There is an element of political opportunism in reference to the Rohingya in Myanmar. In 1990, Rohingya were permitted to form political parties and vote in multiparty elections. Myanmar even accepted about 250,000 repatriated Rohingya refugees from Bangladesh in 1992 and 1994 issuing Temporary Resident Cards to some. Rohingyas were permitted to vote in the 2008 constitutional referendum and 2010 elections. In fact, in the 2010 elections the voting rights were tied to the promise of citizenship if the Rohingya voted for the military regime’s representatives. However, Rohingyas are yet to be included as a part of any reconciliation programme involving ethnic groups, with Myanmar’s President Thein Sein, in the wake of the 2012 violence, stating that the Rohingya could not and would not be accepted as citizens or residents of Myanmar, going as far as to asking the UN High Commissioner for Refugees (UNHCR) to consider placing the Rohingya in camps outside of the country and resettling them to others. While it is true that Thein Sein and other Myanmar officials have had to moderate their position since due to external international pressure, Myanmar continues to violate UN convention by rendering the Rohingya stateless. A relevant convention is the Convention of the Reduction of Statelessness which obligates states to prevent, reduce, and avoid statelessness by granting “its nationality to a person born in its territory who would otherwise be stateless.” The Myanmar government is in clear violation of this convention, with hundreds of thousands of Rohingya having been displaced in the last 25 years.

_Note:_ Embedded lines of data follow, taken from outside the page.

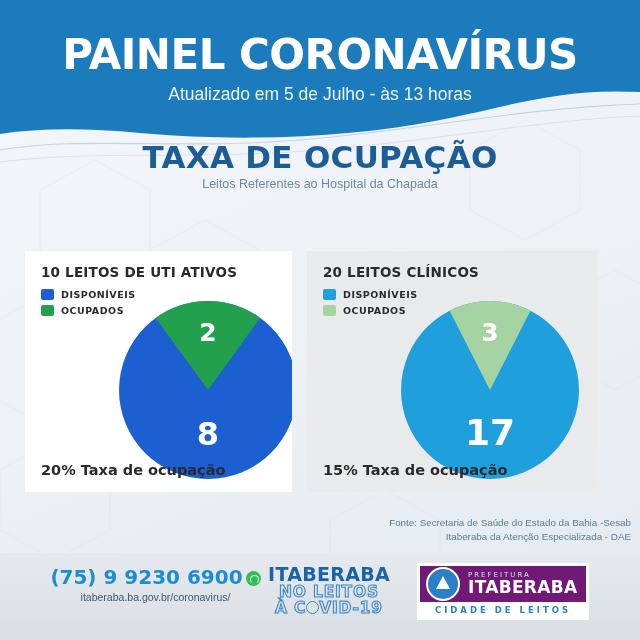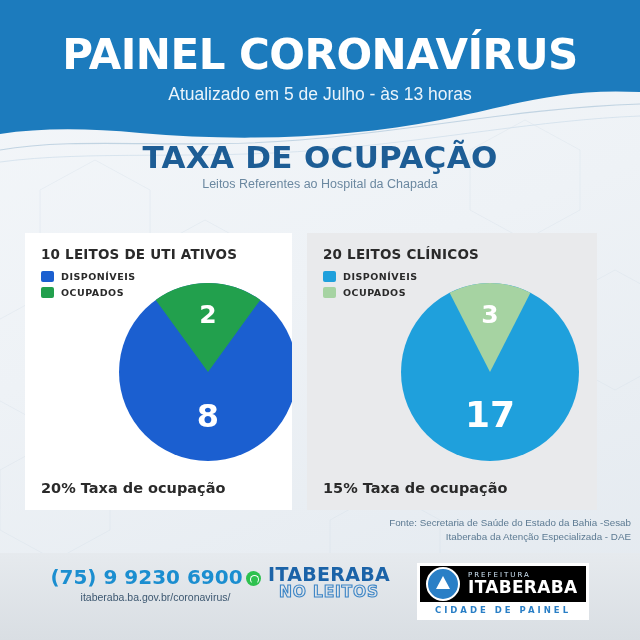--- a/index.html
+++ b/index.html
@@ -101,8 +101,8 @@
   
   .card {
     position: absolute;
-    top: 233px;
-    height: 277px;
+    top: 251px;
+    height: 241px;
     box-sizing: border-box;
   }
   .card-left {

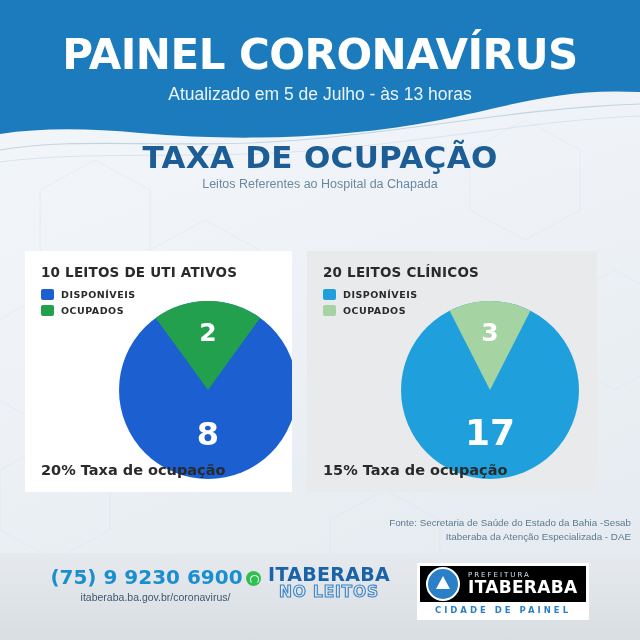--- a/index.html
+++ b/index.html
@@ -297,7 +297,7 @@
   .pref-band {
     width: 100%;
     height: 36px;
-    background: #000000;
+    background: #701a75;
     display: flex;
     align-items: center;
     padding-left: 6px;

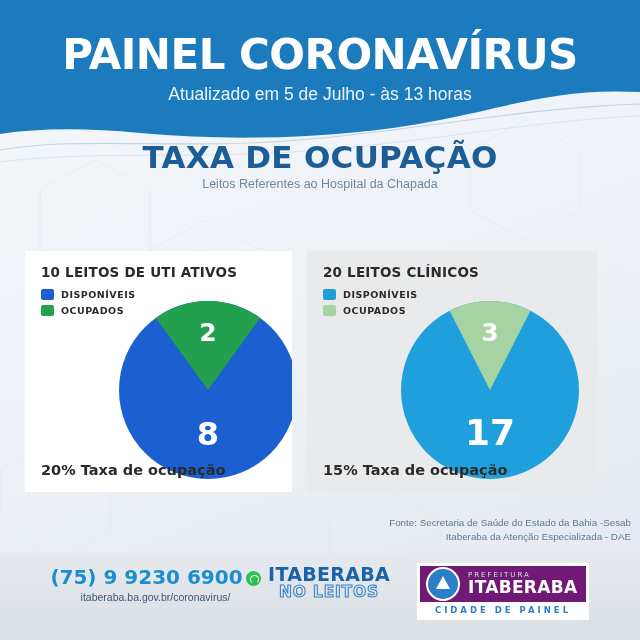--- a/index.html
+++ b/index.html
@@ -448,6 +448,9 @@
     <div class="combate">
       <div class="comb-1">ITABERABA</div>
       <div class="comb-2">NO LEITOS</div>
+      <div class="comb-3">
+        <span>À C</span><span class="o-virus2"></span><span>VID-19</span>
+      </div>
     </div>
   </div>
 

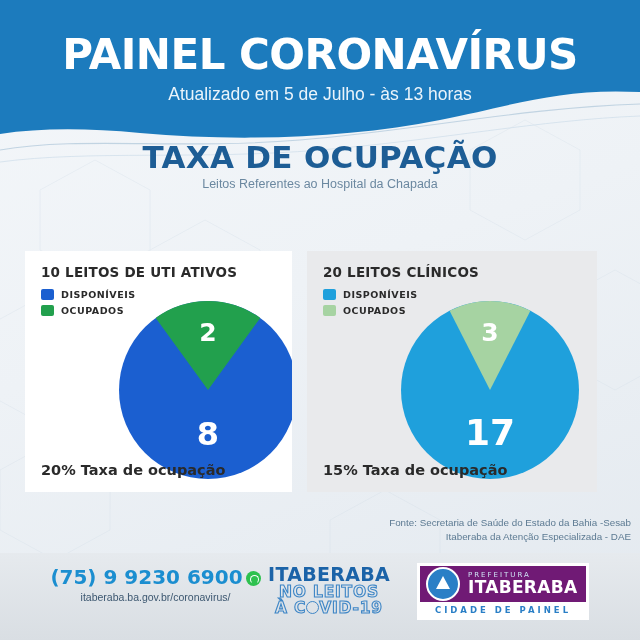--- a/index.html
+++ b/index.html
@@ -462,7 +462,7 @@
         <div class="pref-big">ITABERABA</div>
       </div>
     </div>
-    <div class="pref-foot">CIDADE DE PAINEL</div>
+    <div class="pref-foot">CIDADE DE LEITOS</div>
   </div>
 
 </div>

It is this system that has perpetuated violence against the Rohingyas in Myanmar, with violent clashes between the country’s majority Buddhist population and the Rohingyas leading to deaths and displacement of the minority muslim community in 2012, 2009, 2001, 1978 and 1992, amongst other instances. In the most recent case of widespread violence in 2012, hundred of Rohingya villages and settlements were destroyed, tens of thousands of homes razed, and at least 115,000 Rohingyas displaced in camps in Myanmar, across the Bangladesh border, or further afield on boats.

The UN has termed the Rohingyas one of the most persecuted minorities in the world, a condition aggravated by the role of countries such as Bangladesh and Thailand that have turned back genuine refugees, with Thailand’s military being accused in 2009-10 of towing hundreds of Rohingya out to sea in poorly equipped boats and scant food and water after they tried to flee Myanmar. Although Thailand “categorically denies” the charge, the accusations have some merit as about 650 Rohingya were rescued off India and Indonesia, some saying that they had been beaten by Thai soldiers.

It is under these circumstance that rights groups have alleged that the Myanmar government is supporting a policy of “ethnic cleansing” of the Rohingya, with William Schabas, a member of the International Association of Genocide Scholars saying that “the Rohingya are the prima facie victims of the crime against humanity of persecution,” consisting of “the severe deprivation of fundamental rights on discriminatory grounds.”

It is a combination of the actions of the Rakhine Buddhist majority and the inaction of the Myanmar government, within the context of a legal system that ratifies, condones, and perpetuates the systematic discrimination of the Rohingya in Myanmar. It is a continuation of this systematic discrimination that the absence of the Rohingya from the recent official census represents.